*EXERCISE INSTRUCTIONS:* Copy each line of the following material that has the string "October".
^^^^^^^^^^^^^^^^
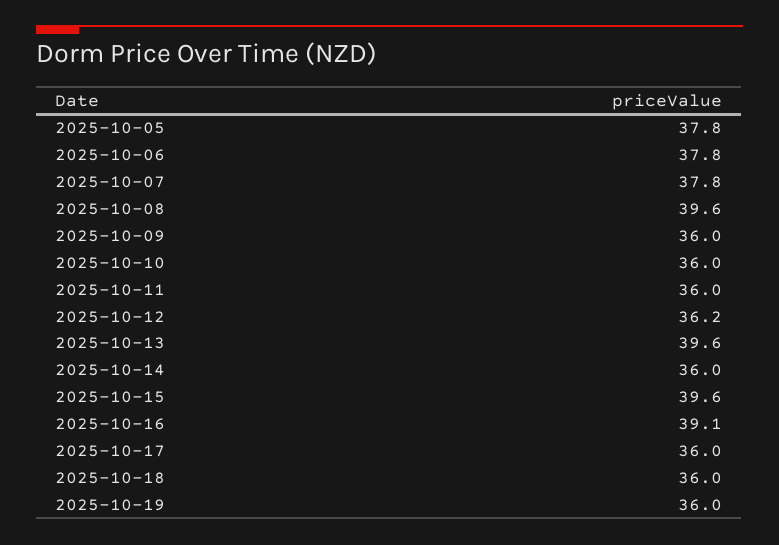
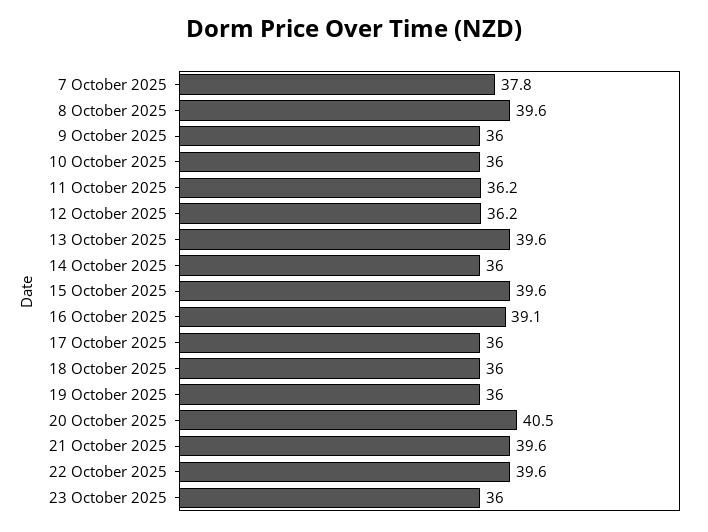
2025-10-05: 37.8 -> none
2025-10-06: 37.8 -> none
2025-10-11: 36 -> 36.2
20 October 2025: none -> 40.5
21 October 2025: none -> 39.6
22 October 2025: none -> 39.6
23 October 2025: none -> 36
^^^^^^^^^^^^^^^^
*TASK RESPONSE:*
20 October 2025: none -> 40.5
21 October 2025: none -> 39.6
22 October 2025: none -> 39.6
23 October 2025: none -> 36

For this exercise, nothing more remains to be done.